What is a shell and why should I care?

• Many bioinformatics tools can only be used through a command line interface, or have extra capabilities in the command line version that are not available in the GUI. This is true, for example, of BLAST, which offers many advanced functions only accessible to users who know how to use a shell.
• The shell makes your work less boring. In bioinformatics you often need to do the same set of tasks with a large number of files. Learning the shell will allow you to automate those repetitive tasks and leave you free to do more exciting things.
• The shell makes your work less error-prone. When humans do the same thing a hundred different times (or even ten times), they’re likely to make a mistake. Your computer can do the same thing a thousand times with no mistakes.
• The shell makes your work more reproducible. When you carry out your work in the command-line (rather than a GUI), your computer keeps a record of every step that you’ve carried out, which you can use to re-do your work when you need to. It also gives you a way to communicate unambiguously what you’ve done, so that others can check your work or apply your process to new data.
• Many bioinformatic tasks require large amounts of computing power and can’t realistically be run on your own machine.
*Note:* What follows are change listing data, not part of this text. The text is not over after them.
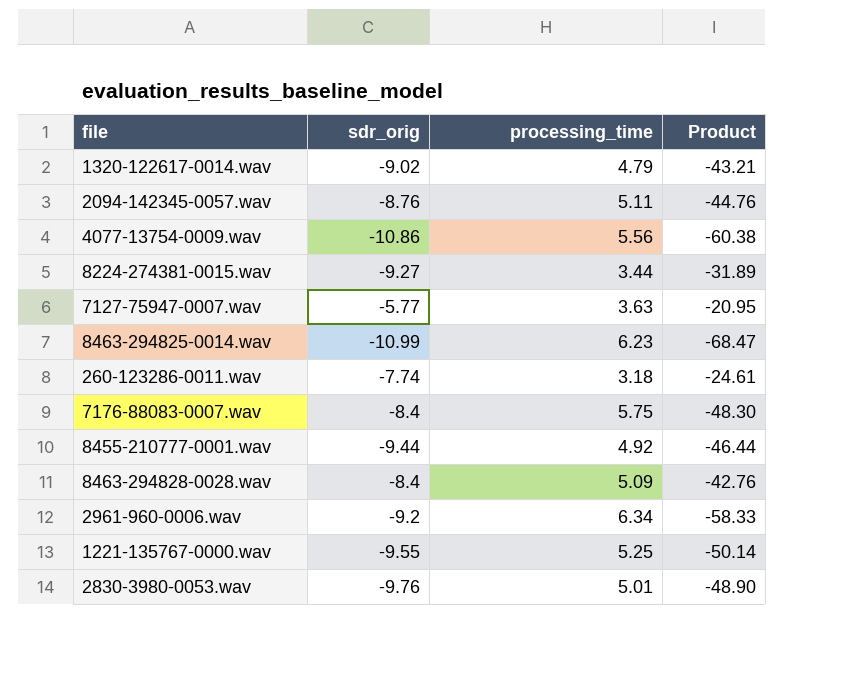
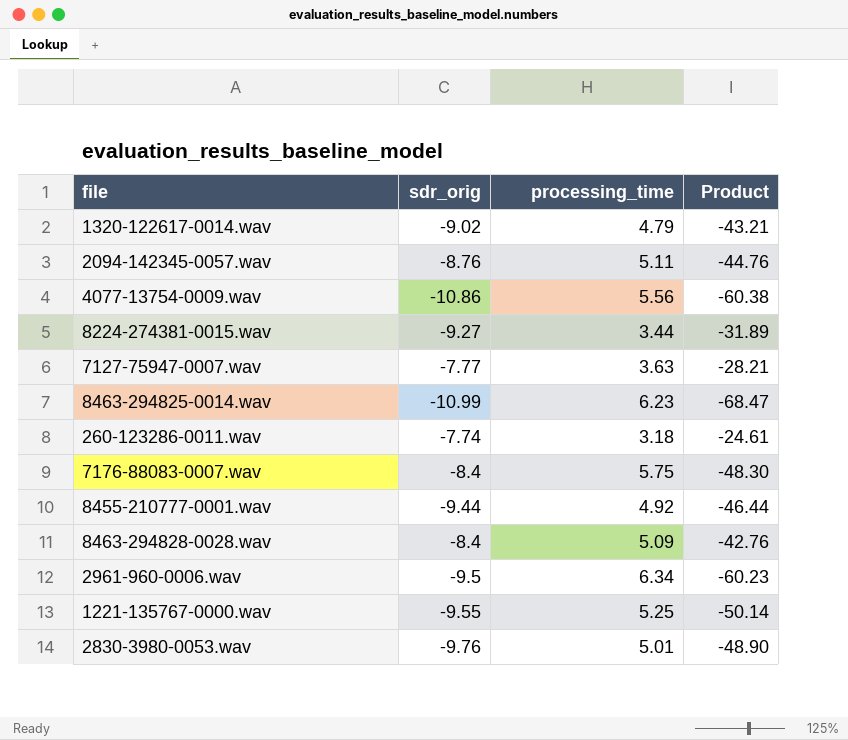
7127-75947-0007.wav | sdr_orig: -5.77 -> -7.77
7127-75947-0007.wav | Product: -20.95 -> -28.21
2961-960-0006.wav | sdr_orig: -9.2 -> -9.5
2961-960-0006.wav | Product: -58.33 -> -60.23

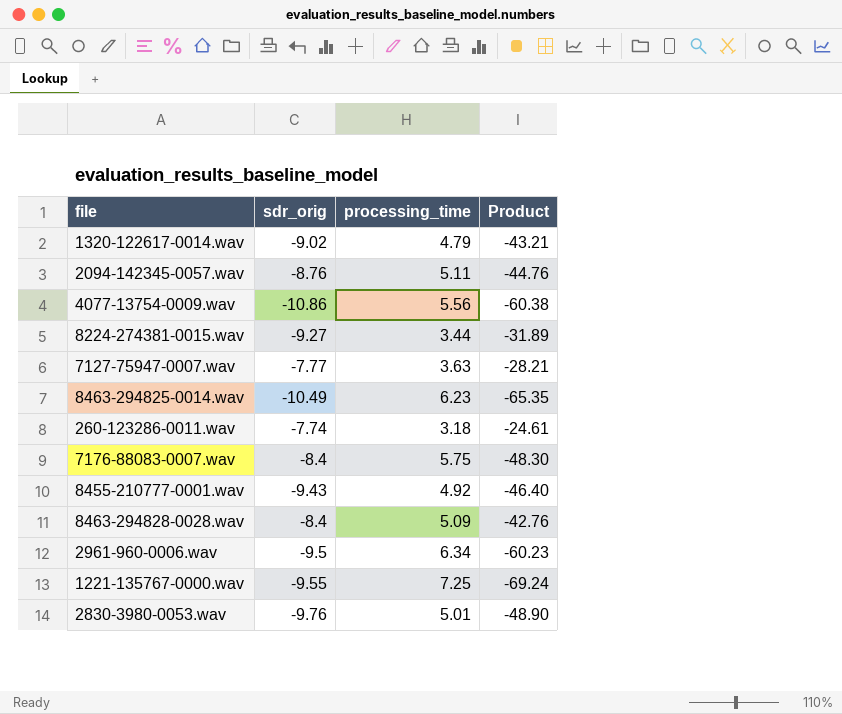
8463-294825-0014.wav | sdr_orig: -10.99 -> -10.49
8463-294825-0014.wav | Product: -68.47 -> -65.35
8455-210777-0001.wav | sdr_orig: -9.44 -> -9.43
8455-210777-0001.wav | Product: -46.44 -> -46.40
1221-135767-0000.wav | processing_time: 5.25 -> 7.25
1221-135767-0000.wav | Product: -50.14 -> -69.24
These tasks are best performed using remote computers or cloud computing, which can only be accessed through a shell.

As you progress through this lesson, keep in mind that, even if you aren’t going to be doing this exact same workflow in your research, you will be learning some very important lessons about using command-line bioinformatics tools. What you learn here will enable you to use a variety of bioinformatic tools with confidence and greatly enhance your research efficiency and productivity.

This lesson assumes no prior experience with the tools covered in the workshop. However, learners are expected to have some familiarity with biological concepts, including the concept of genomic variation within a population. This lesson is originally part of a workshop that uses data hosted on an Amazon Machine Instance (AMI). We will be working with the Pete supercomputer at Oklahoma State University. The access to the required data is provided on the Data Carpentry Genomics Workshop setup page.

Setup Prerequisites

• You will need an account on the Pete supercomputer in the HPCC of Oklahoma State University if you don’t have one.
• You should have installed the software “Putty” but if not you can download it from the Putty Download site if you are using a Windows machine.
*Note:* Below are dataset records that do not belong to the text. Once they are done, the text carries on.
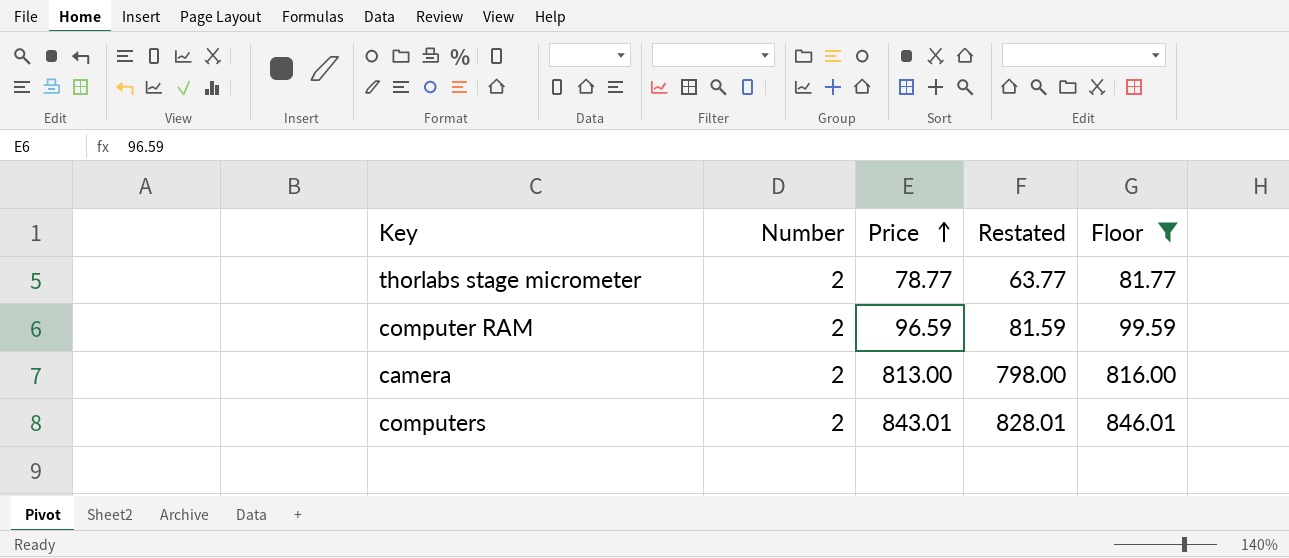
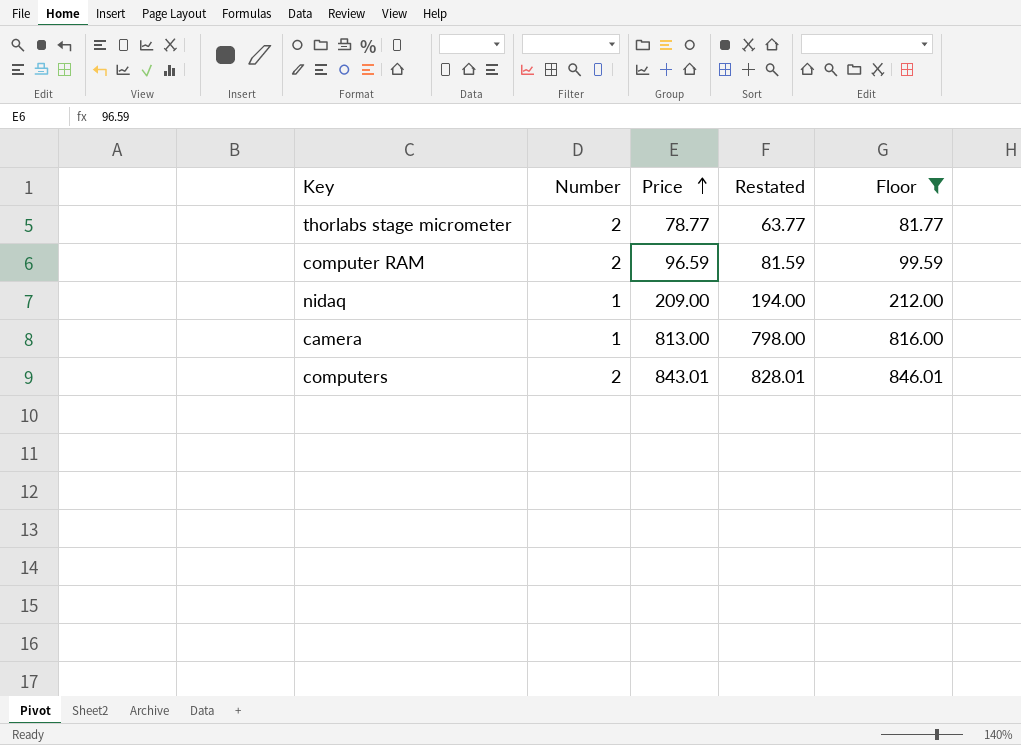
row nidaq: none -> 1 | 209.00 | 194.00 | 212.00
camera | Number: 2 -> 1

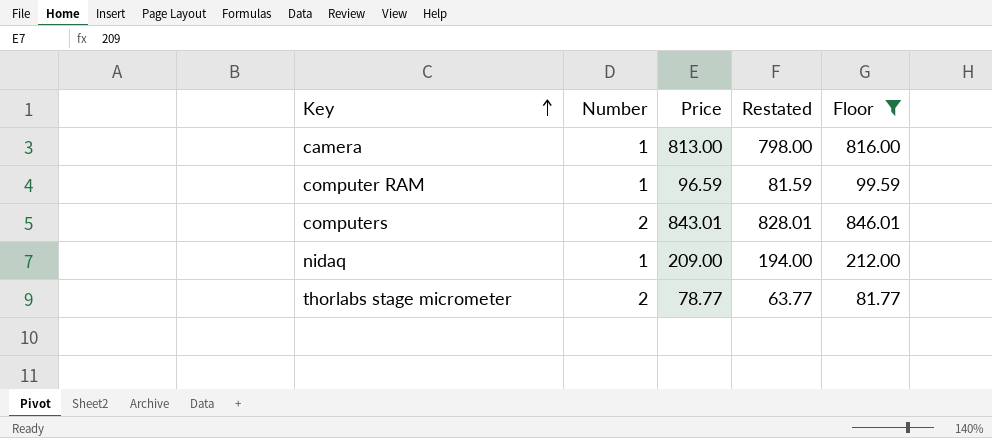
row order: Price ascending -> Key ascending
computer RAM | Number: 2 -> 1

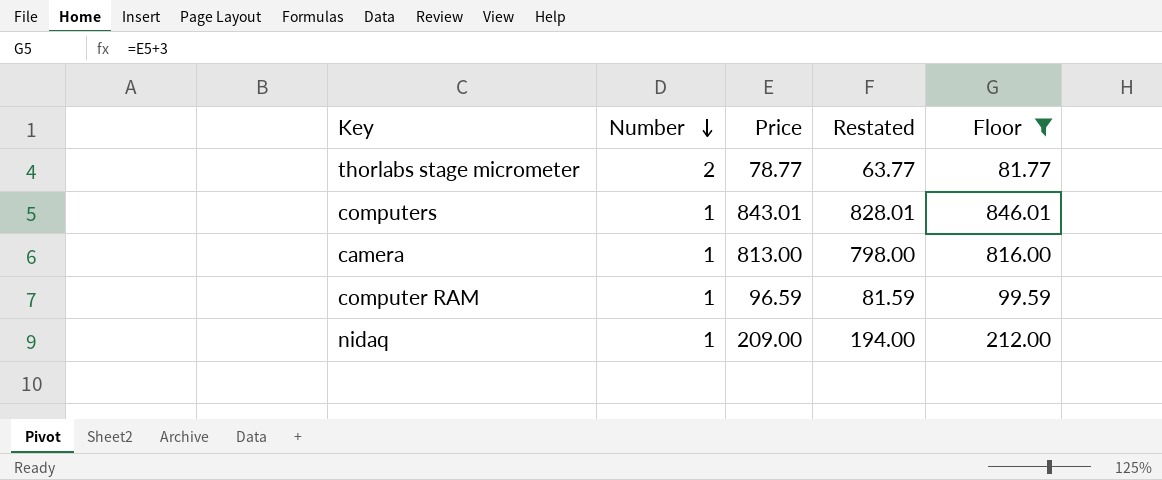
row order: Key ascending -> Number descending
computers | Number: 2 -> 1

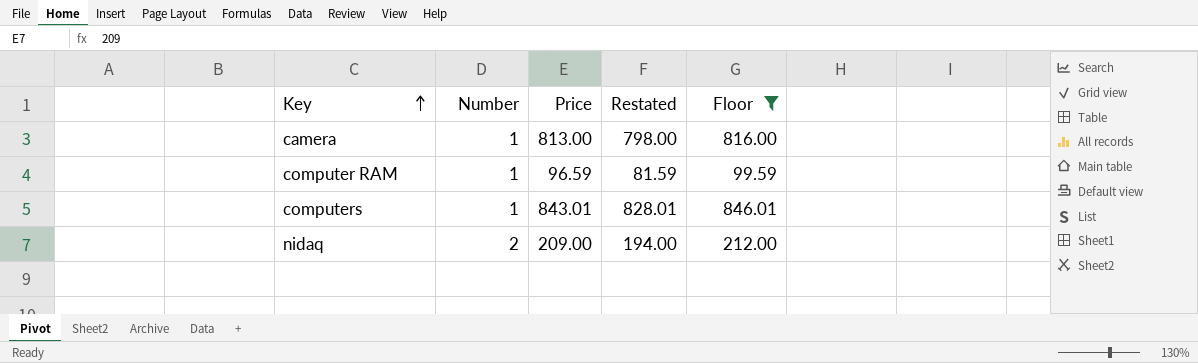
row order: Number descending -> Key ascending
row thorlabs stage micrometer: 2 | 78.77 | 63.77 | 81.77 -> none
nidaq | Number: 1 -> 2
Logging onto a Remote server

Connecting to Pete with a Mac

Open your terminal program and type in:

ssh pete.hpc.okstate.edu

Then login with your username and password

Connecting using PC to Pete

1. Open Putty
2. Paste in the ‘Host Name (or IP address)’ section the IP address e.g. pete.hpc.okstate.edu

Keep the default selection ‘SSH’ and Port (22)

Then click ‘Open’. If you get a warning message about permissions or certificates, please answer “yes”.
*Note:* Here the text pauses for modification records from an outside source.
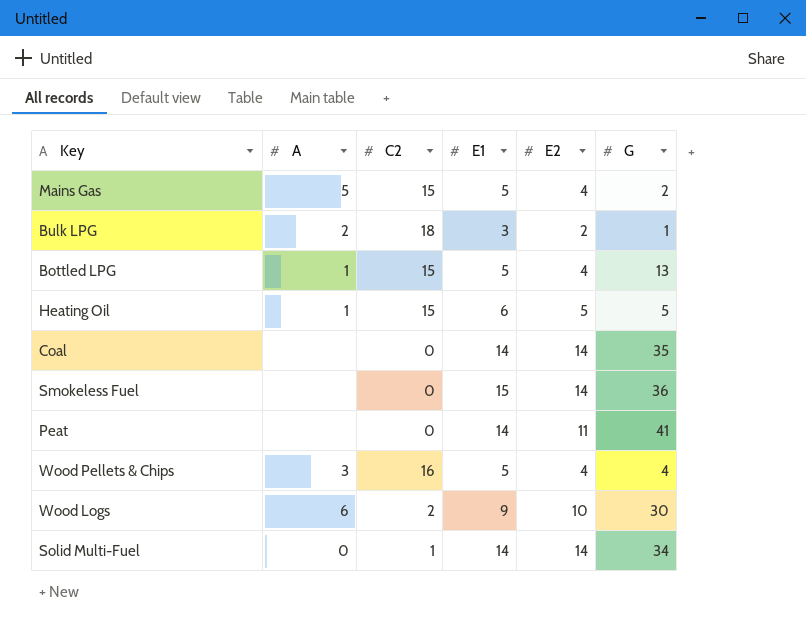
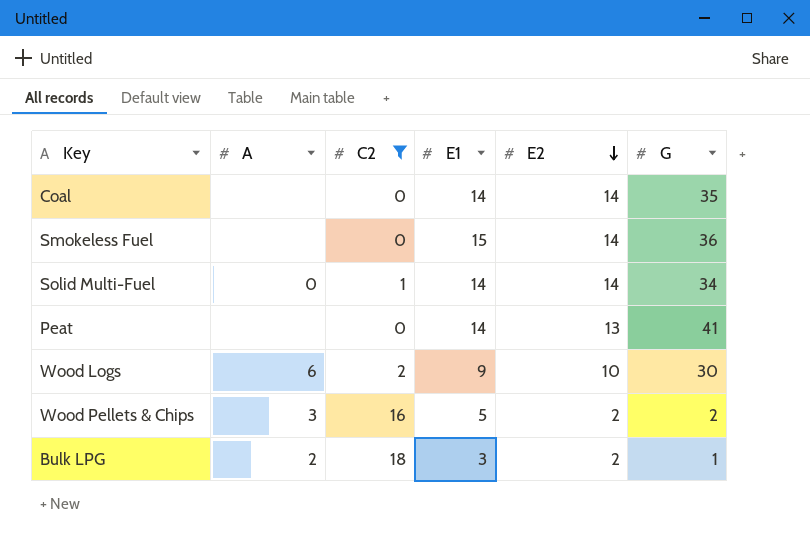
filter: none -> C2 != 15
row order: none -> E2 descending
Peat | E2: 11 -> 13
Wood Pellets & Chips | E2: 4 -> 2
Wood Pellets & Chips | G: 4 -> 2

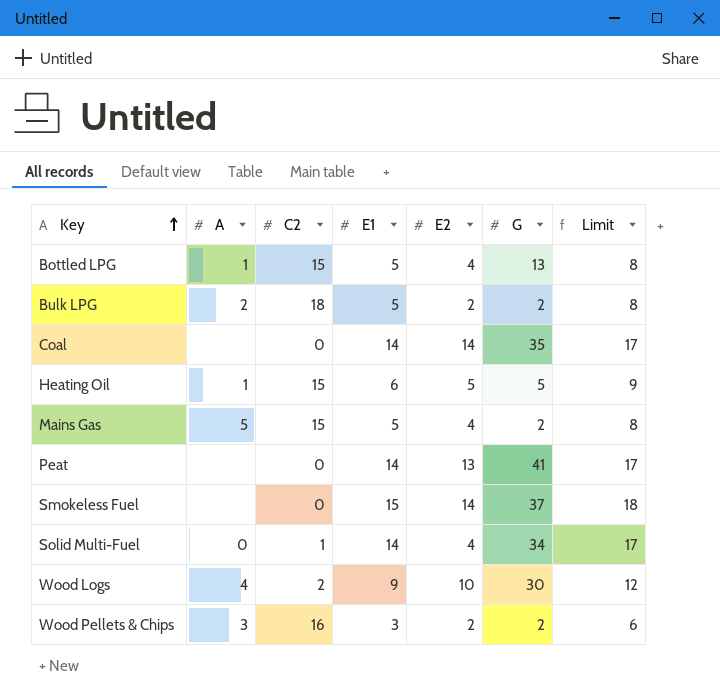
filter: C2 != 15 -> none
row order: E2 descending -> Key ascending
column Limit | formula: none -> [E1] + 3
Bulk LPG | E1: 3 -> 5
Bulk LPG | G: 1 -> 2
Smokeless Fuel | G: 36 -> 37
Solid Multi-Fuel | E2: 14 -> 4
Wood Logs | A: 6 -> 4
Wood Pellets & Chips | E1: 5 -> 3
When the Cowboy window opens, you will be asked to provide a login and password

Note: When typing your password, it is common in Unix/Linux not see any asterisks (e.g. **) or moving cursors. Just continue typing.

Let’s find out where we are by running the command pwd (remember this stands for “print working directory”). At any moment, our current working directory is the directory that where the computer assumes we want to run commands. Unless we explicitly specify something else. Here, the computer’s response is /home/<username>, which is our home directory within this system.

Alright, you are logged on to the system! IMPORTANT! If you are going directly to the NEXT LESSON, leave your Cowboy login window open! Don’t touch it. We want both windows to be open.